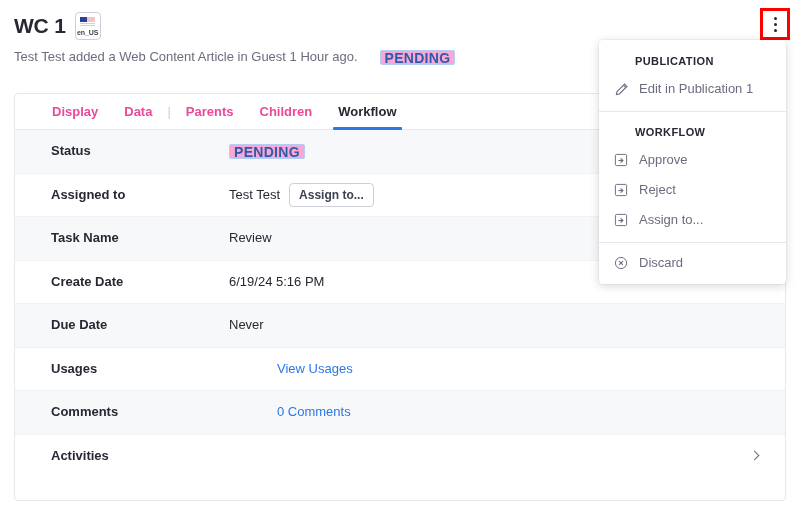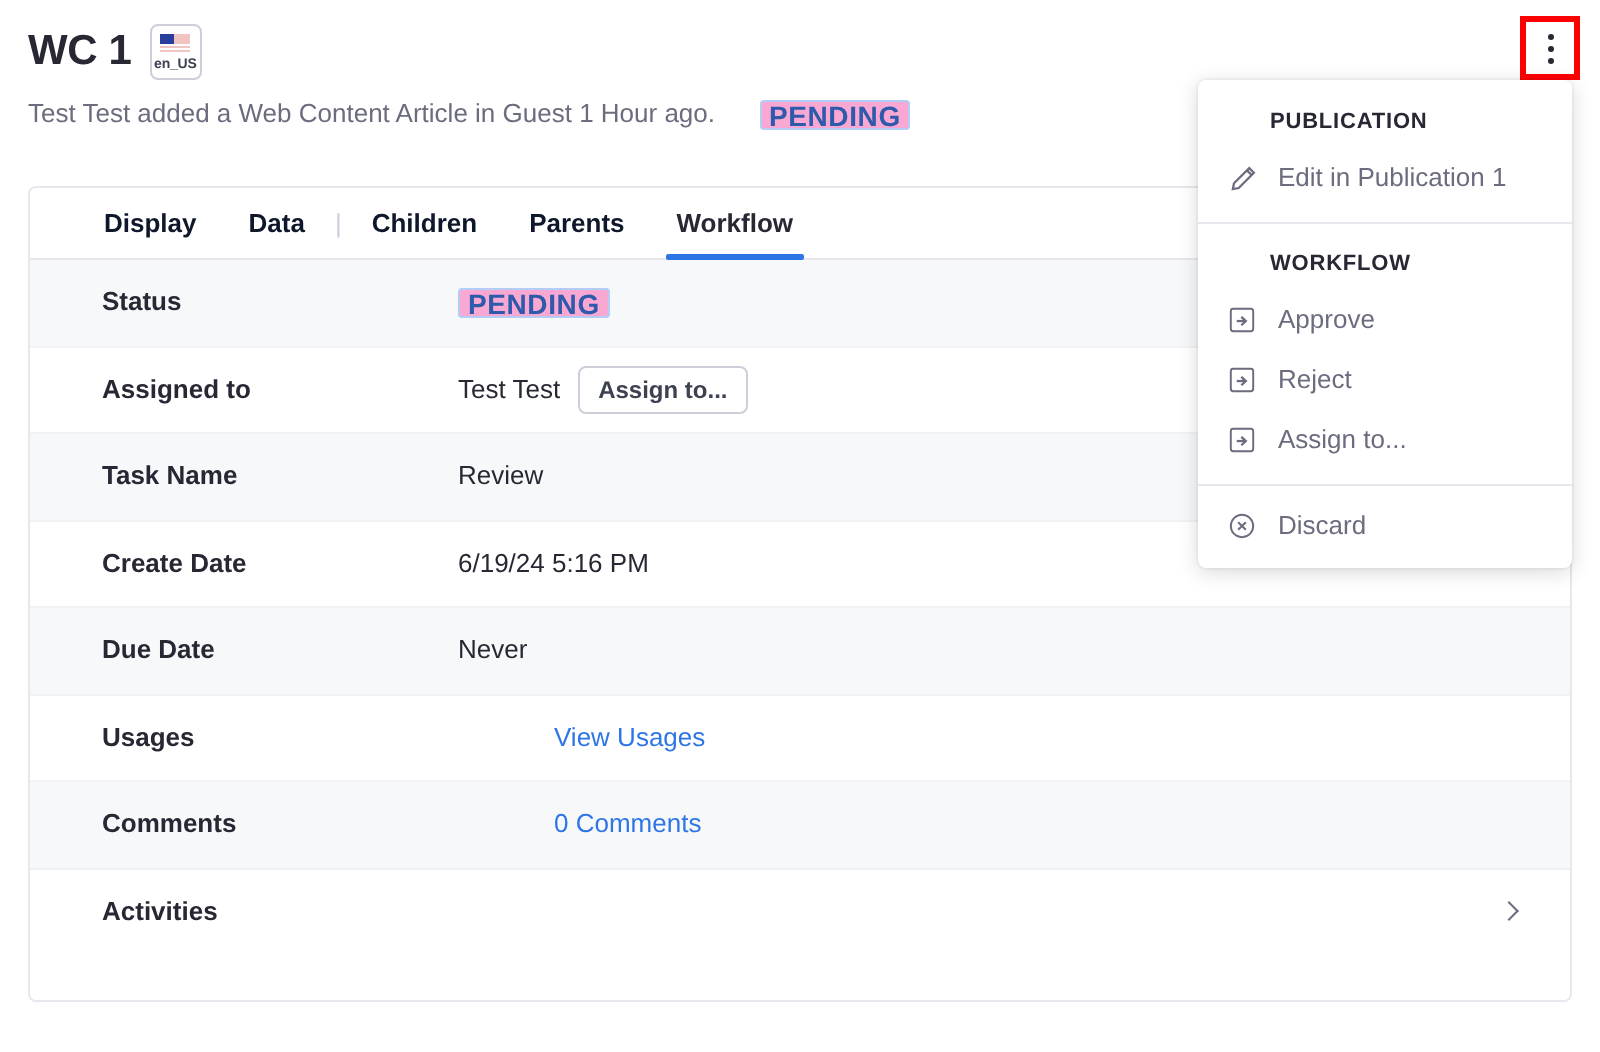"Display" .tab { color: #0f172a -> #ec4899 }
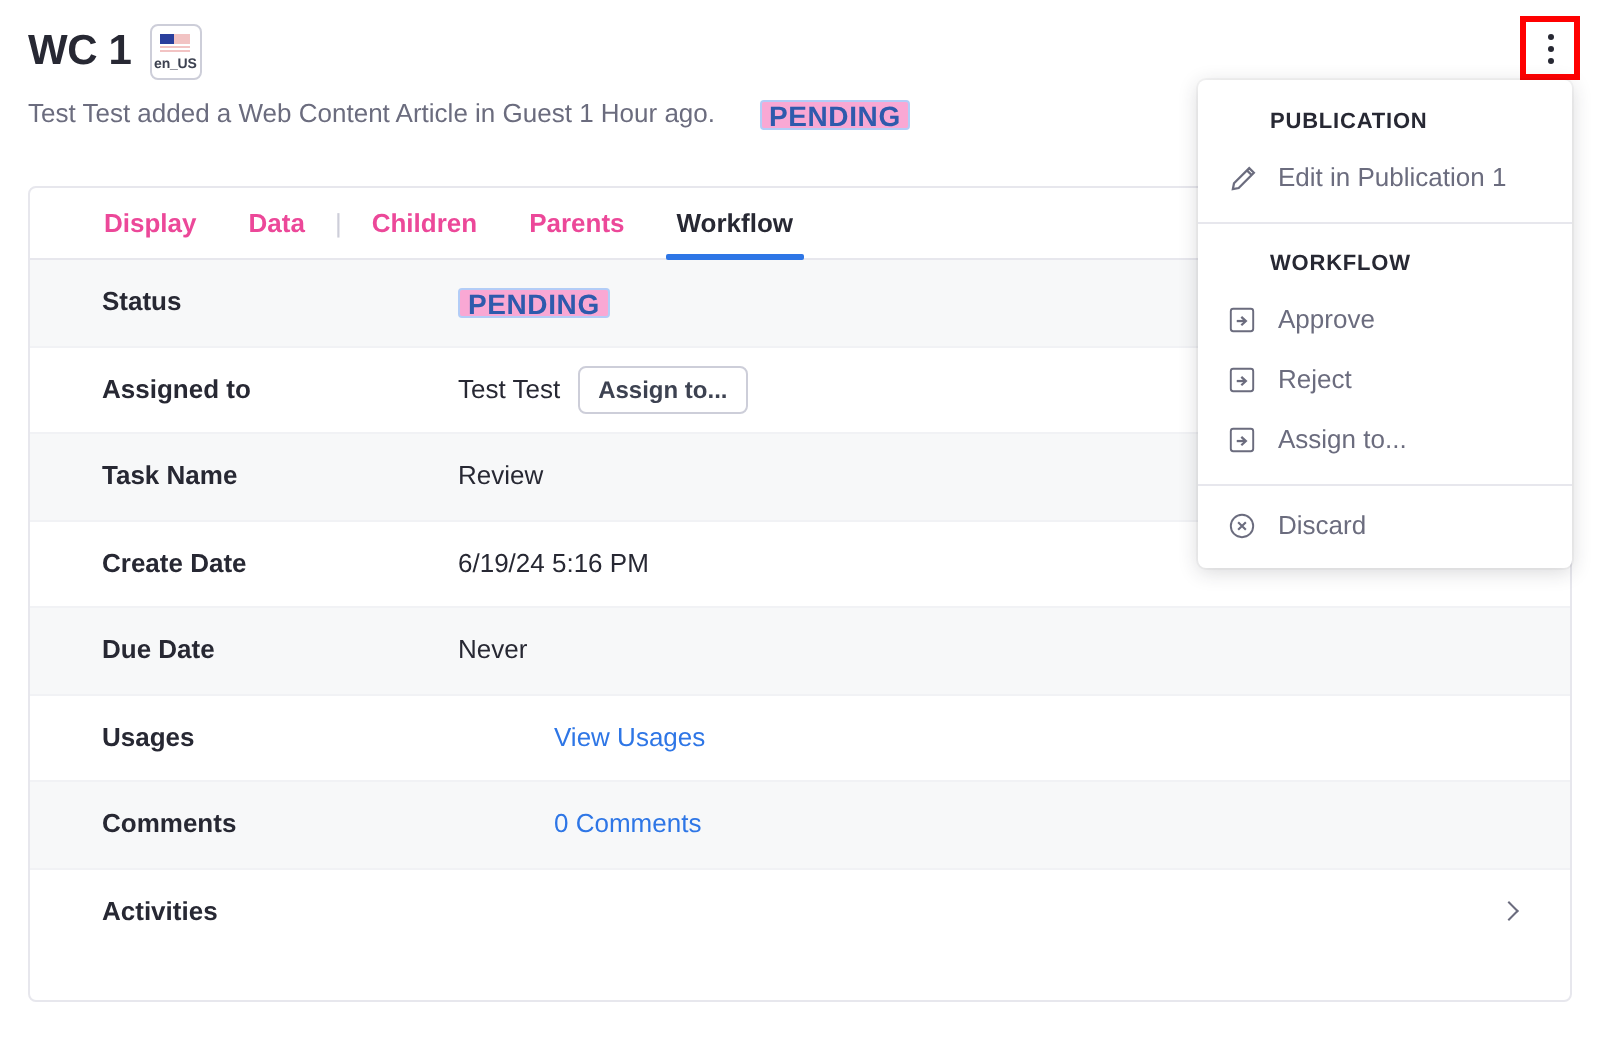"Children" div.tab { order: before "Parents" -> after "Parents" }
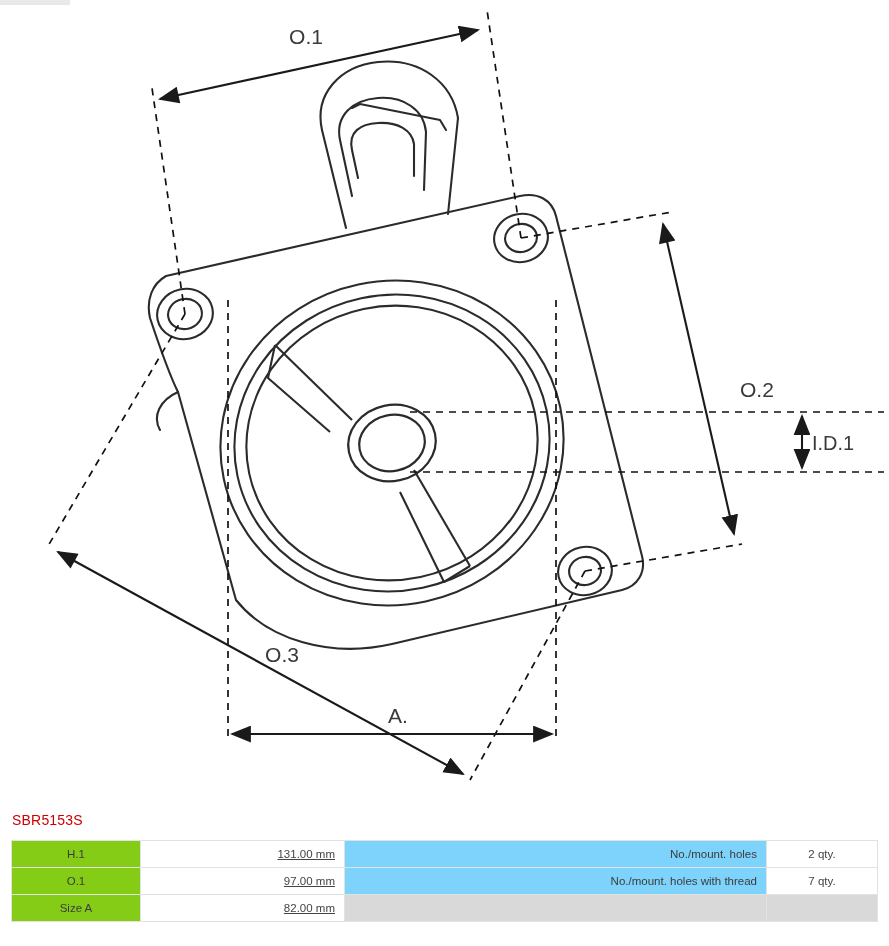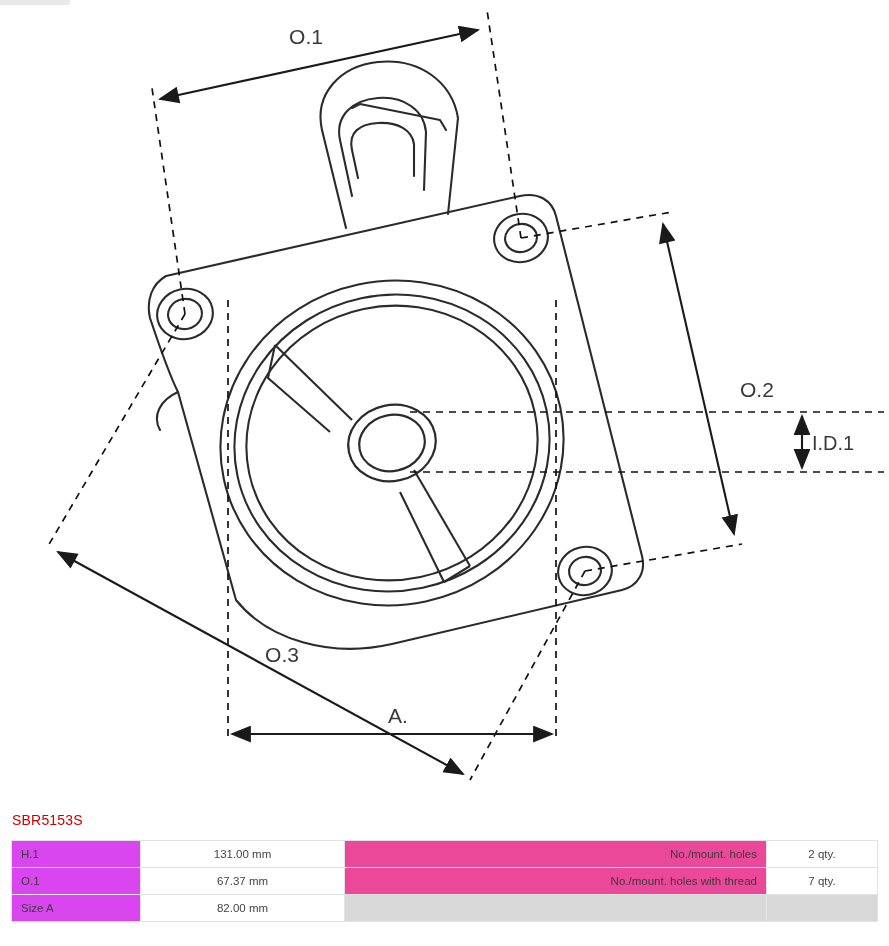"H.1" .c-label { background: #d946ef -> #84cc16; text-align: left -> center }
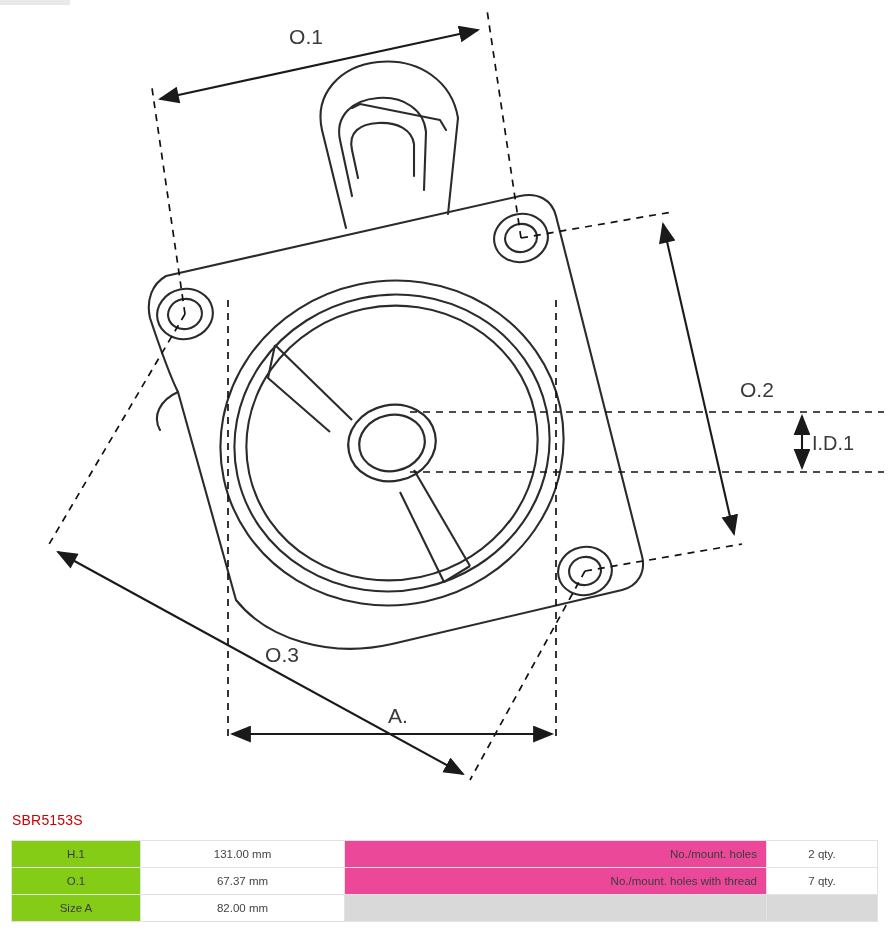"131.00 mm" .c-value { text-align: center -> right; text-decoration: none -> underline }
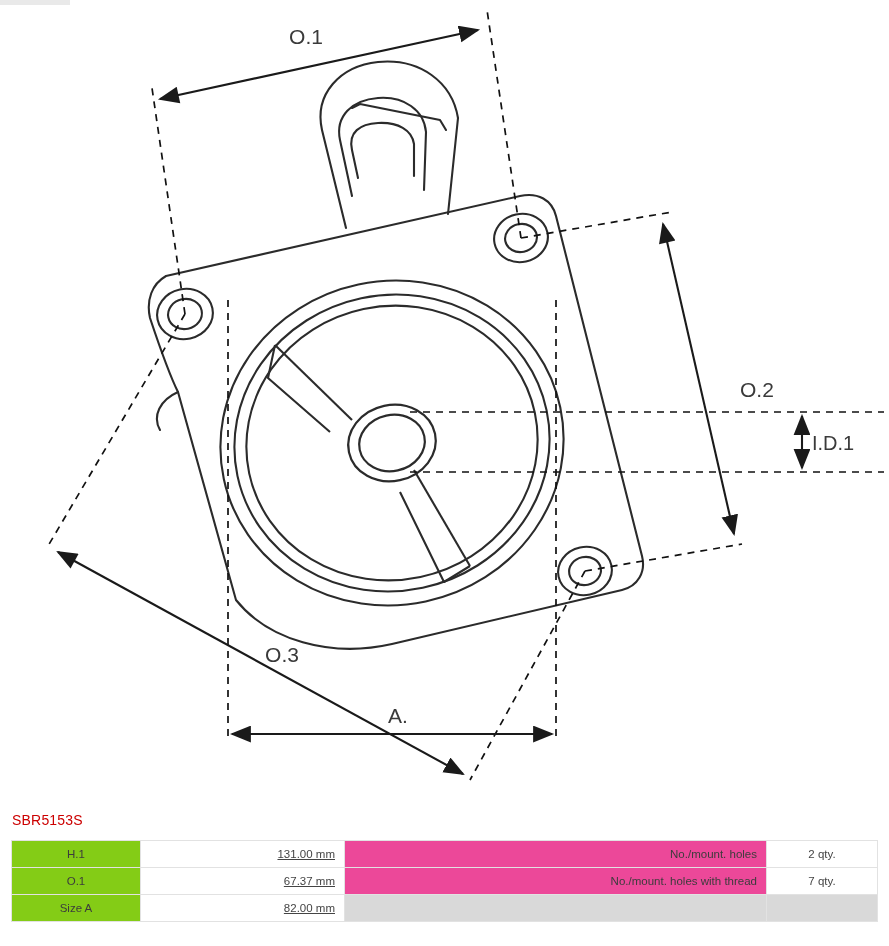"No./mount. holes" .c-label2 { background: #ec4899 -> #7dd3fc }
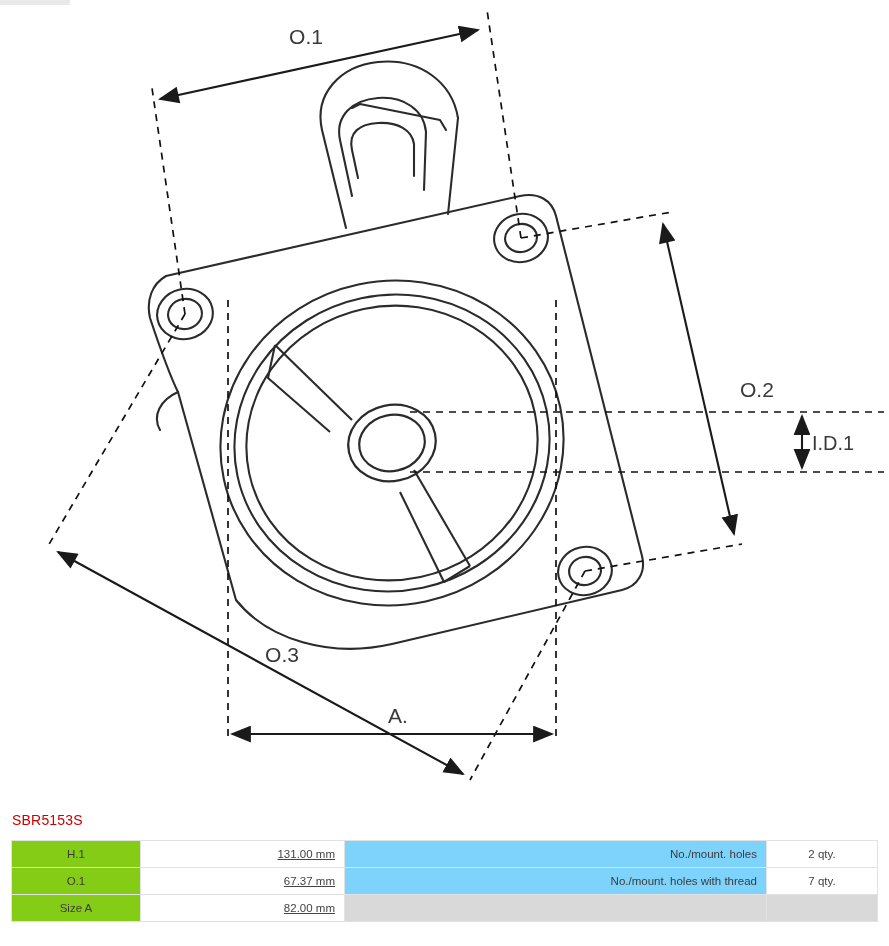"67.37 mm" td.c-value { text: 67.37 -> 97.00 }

+ + + +

▶ **TASK DIRECTIONS**: Write out the whole listing again, exactly, with no pictures.

▶ **TASK ANSWER**:
"Display" .tab { color: #0f172a -> #ec4899 }
"Children" div.tab { order: before "Parents" -> after "Parents" }
"H.1" .c-label { background: #d946ef -> #84cc16; text-align: left -> center }
"131.00 mm" .c-value { text-align: center -> right; text-decoration: none -> underline }
"No./mount. holes" .c-label2 { background: #ec4899 -> #7dd3fc }
"67.37 mm" td.c-value { text: 67.37 -> 97.00 }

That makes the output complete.